## Work instruction
Your reply should consist of the entries, copied exactly and stripped of images.

Extracted data entries
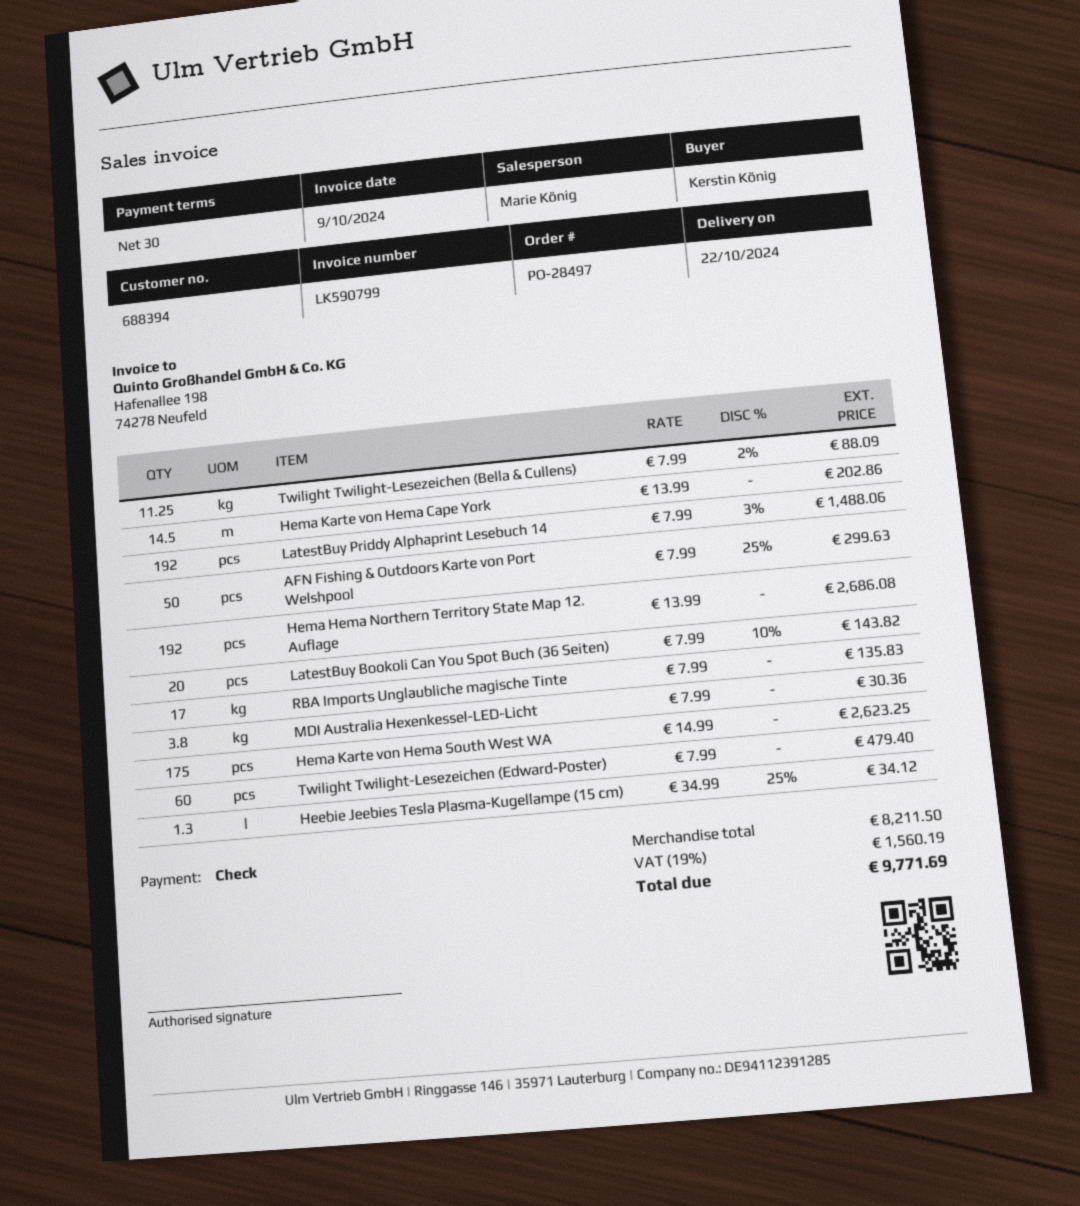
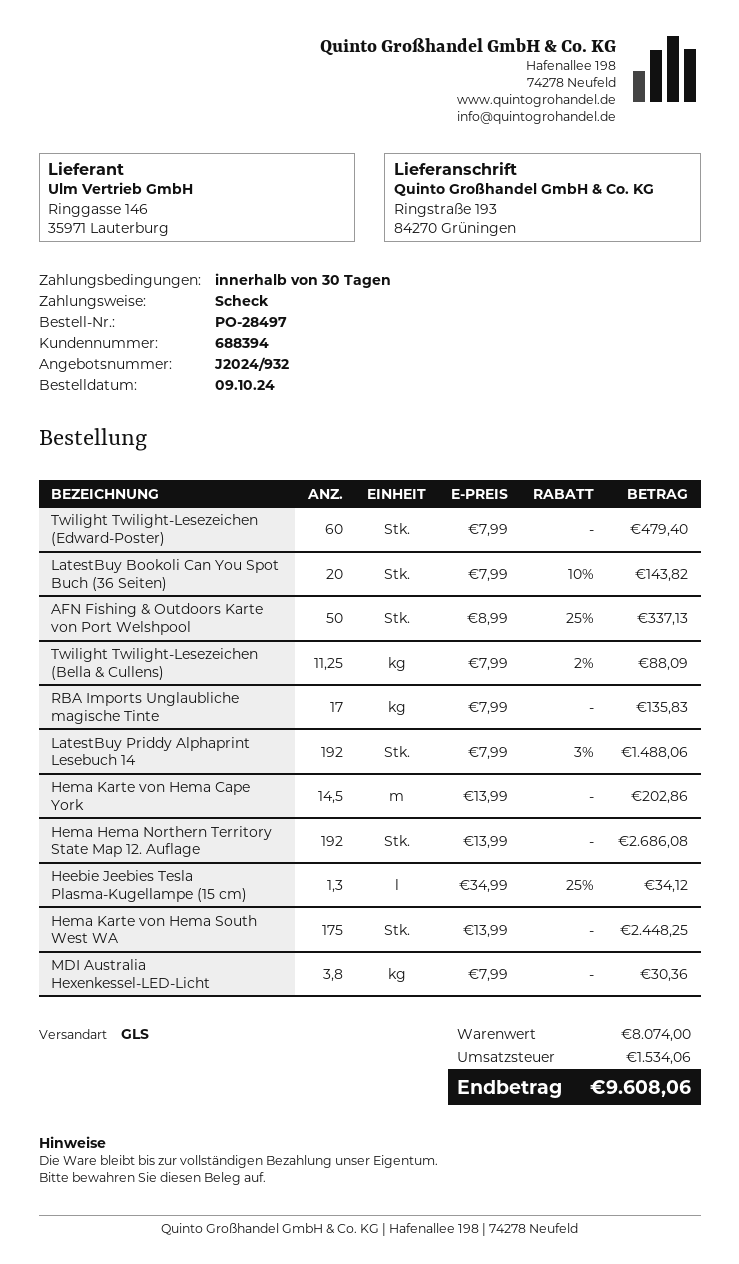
AFN Fishing & Outdoors Karte von Port Welshpool: 50 x 7.99 - 25% = 299.63 -> 50 x 8.99 - 25% = 337.13
Hema Karte von Hema South West WA: 175 x 14.99 = 2623.25 -> 175 x 13.99 = 2448.25
subtotal: 8211.50 -> 8074.00
tax: 1560.19 -> 1534.06
total: 9771.69 -> 9608.06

## Expected answer
AFN Fishing & Outdoors Karte von Port Welshpool: 50 x 7.99 - 25% = 299.63 -> 50 x 8.99 - 25% = 337.13
Hema Karte von Hema South West WA: 175 x 14.99 = 2623.25 -> 175 x 13.99 = 2448.25
subtotal: 8211.50 -> 8074.00
tax: 1560.19 -> 1534.06
total: 9771.69 -> 9608.06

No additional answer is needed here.